SUPPLIED MATERIAL ->

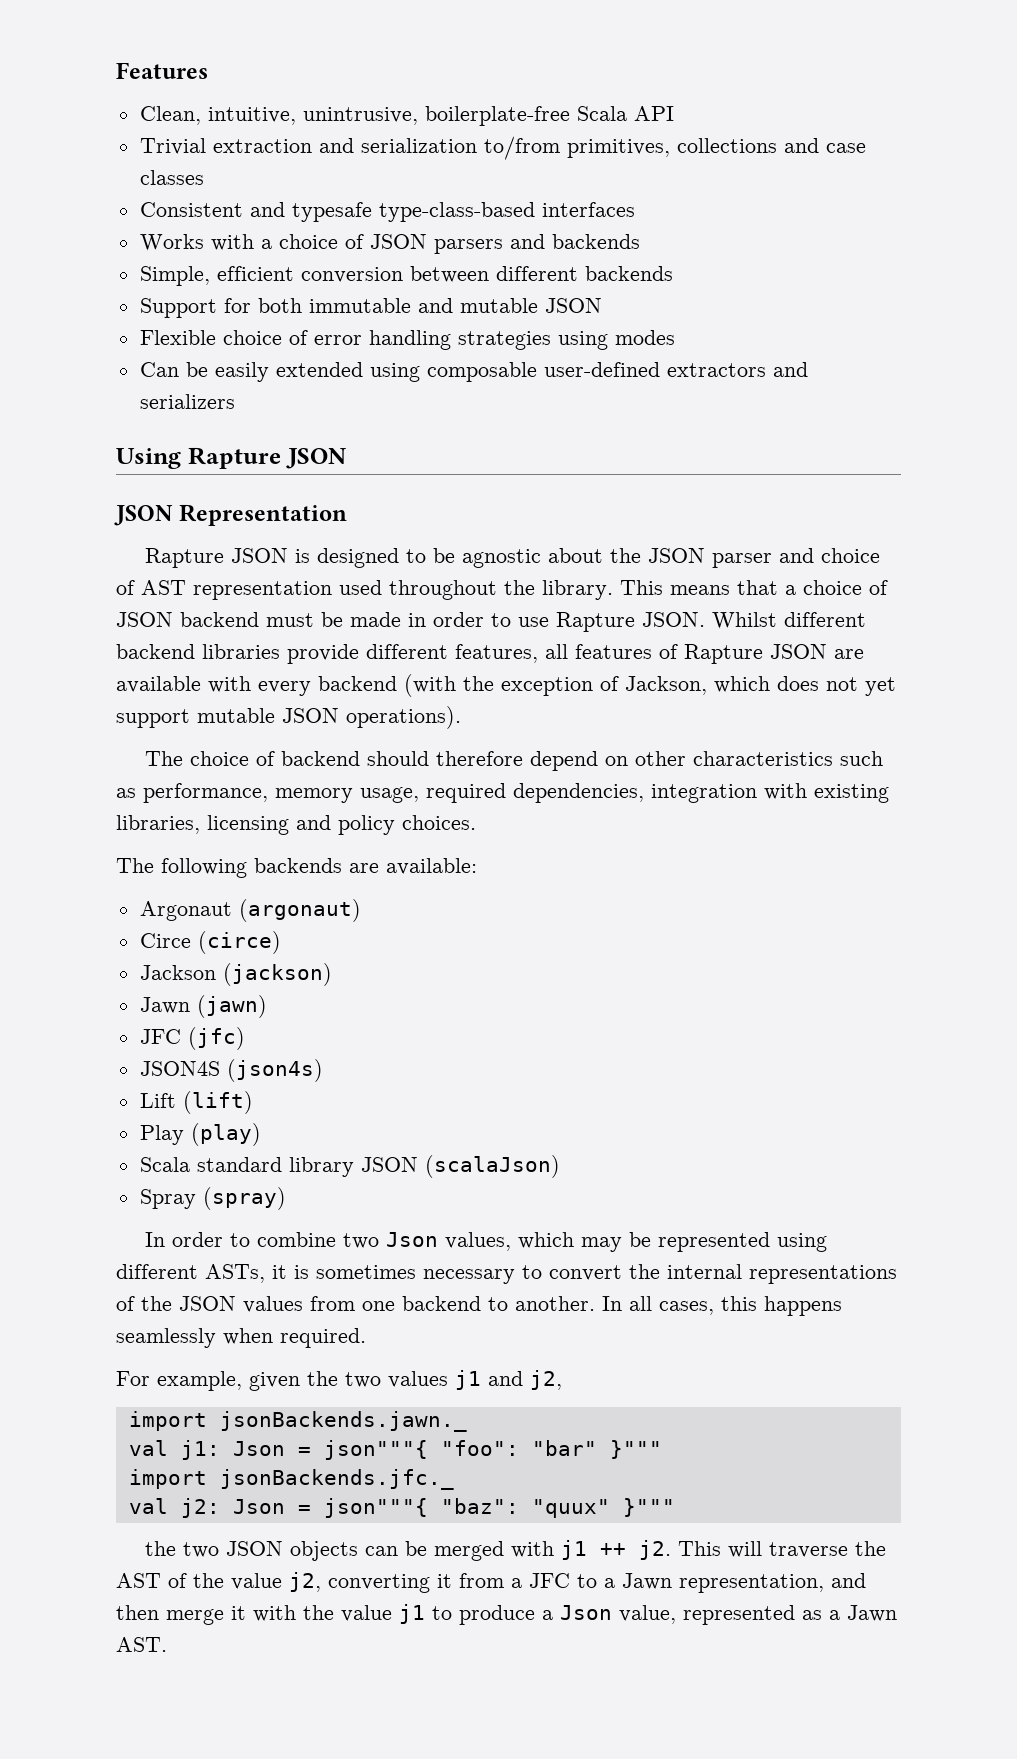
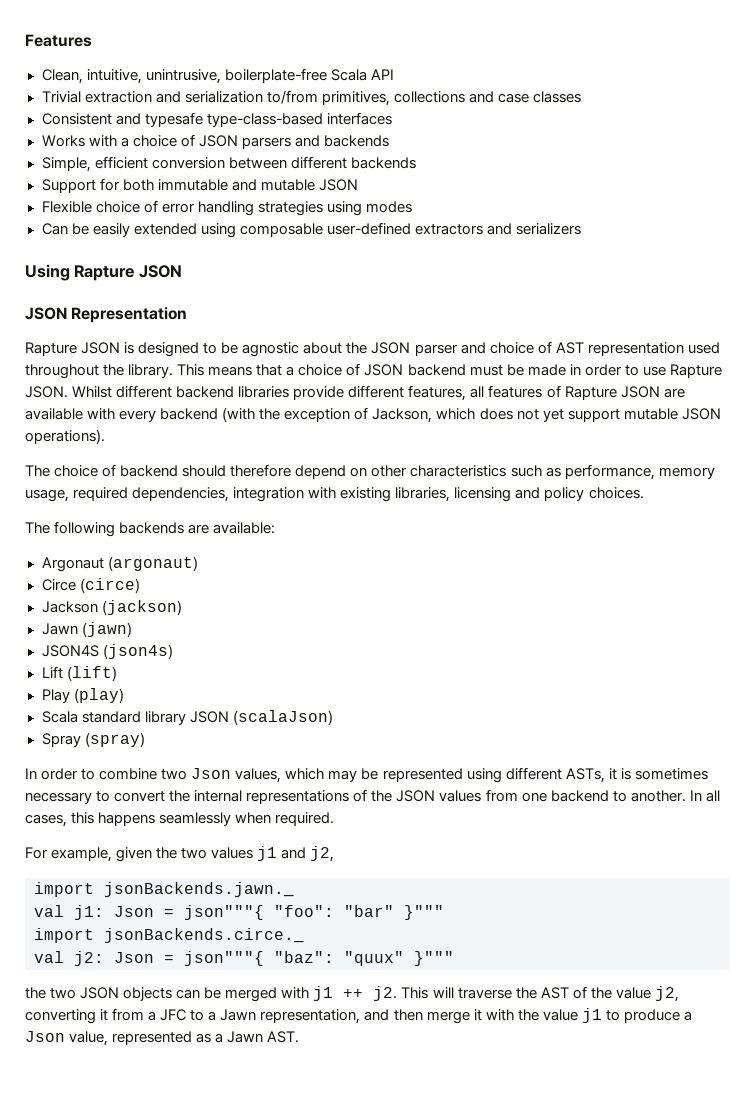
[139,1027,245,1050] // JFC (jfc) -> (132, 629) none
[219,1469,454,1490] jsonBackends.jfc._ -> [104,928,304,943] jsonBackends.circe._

==

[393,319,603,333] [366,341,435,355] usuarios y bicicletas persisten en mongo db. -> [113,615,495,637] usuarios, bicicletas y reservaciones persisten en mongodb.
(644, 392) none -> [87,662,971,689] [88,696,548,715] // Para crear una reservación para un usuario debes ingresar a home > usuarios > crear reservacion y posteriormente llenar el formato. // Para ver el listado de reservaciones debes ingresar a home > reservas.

==

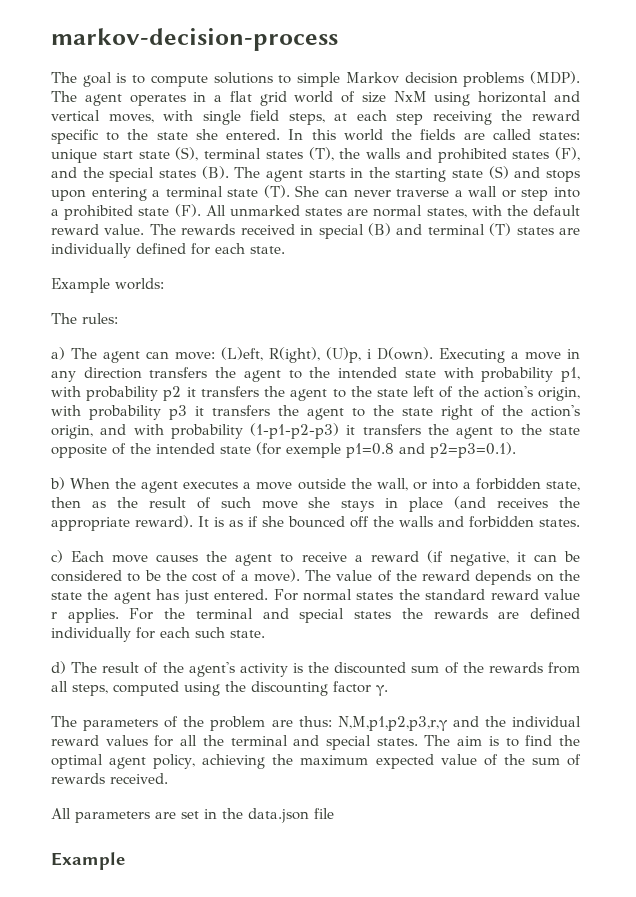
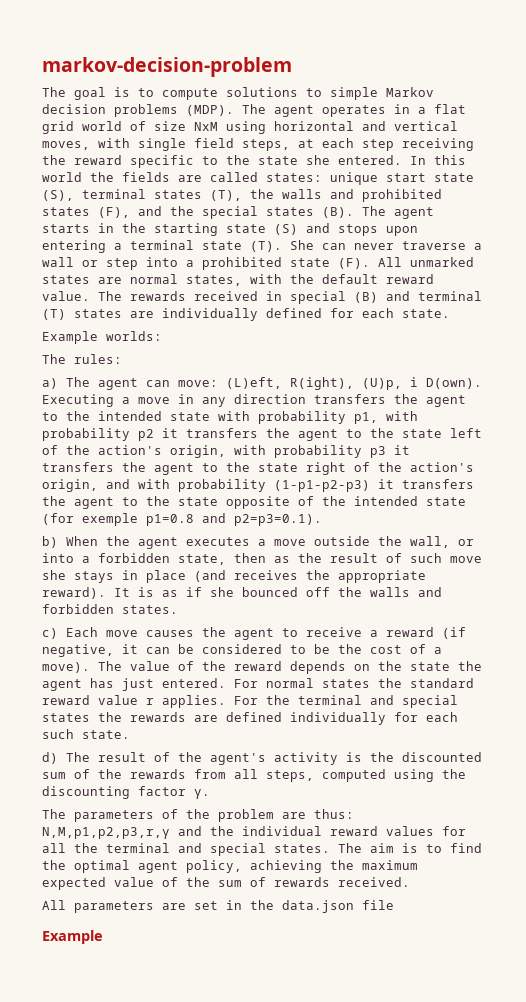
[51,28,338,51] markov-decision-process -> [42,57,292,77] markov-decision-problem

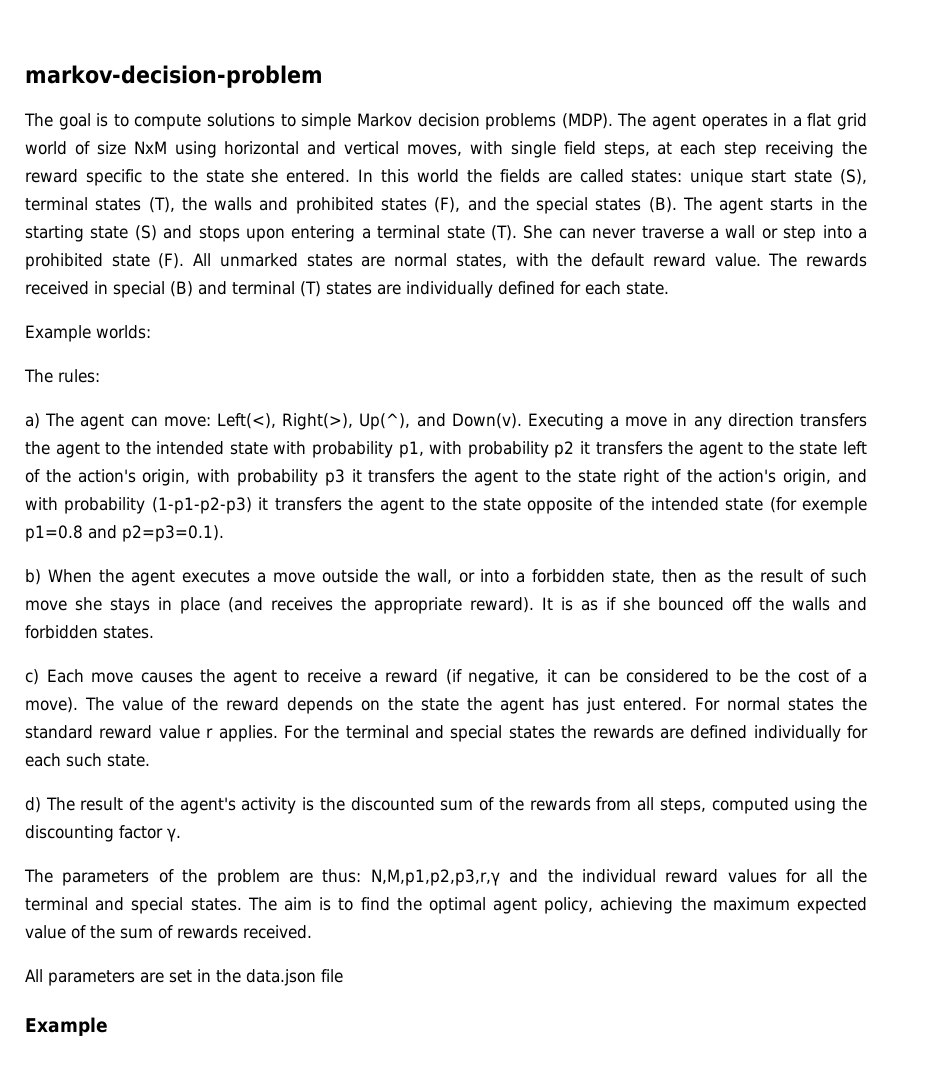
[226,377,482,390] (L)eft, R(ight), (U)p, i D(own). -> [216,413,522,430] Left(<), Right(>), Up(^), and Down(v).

TASK REQUIREMENTS ->
In the data above, find the line with "[139,1027,245,1050] // JFC" and the line with "[219,1469,454,1490] jsonBackends.jfc._ ->". Retype both, plus every line between them, exactly.

RESPONSE TO THIS TASK ->
[139,1027,245,1050] // JFC (jfc) -> (132, 629) none
[219,1469,454,1490] jsonBackends.jfc._ -> [104,928,304,943] jsonBackends.circe._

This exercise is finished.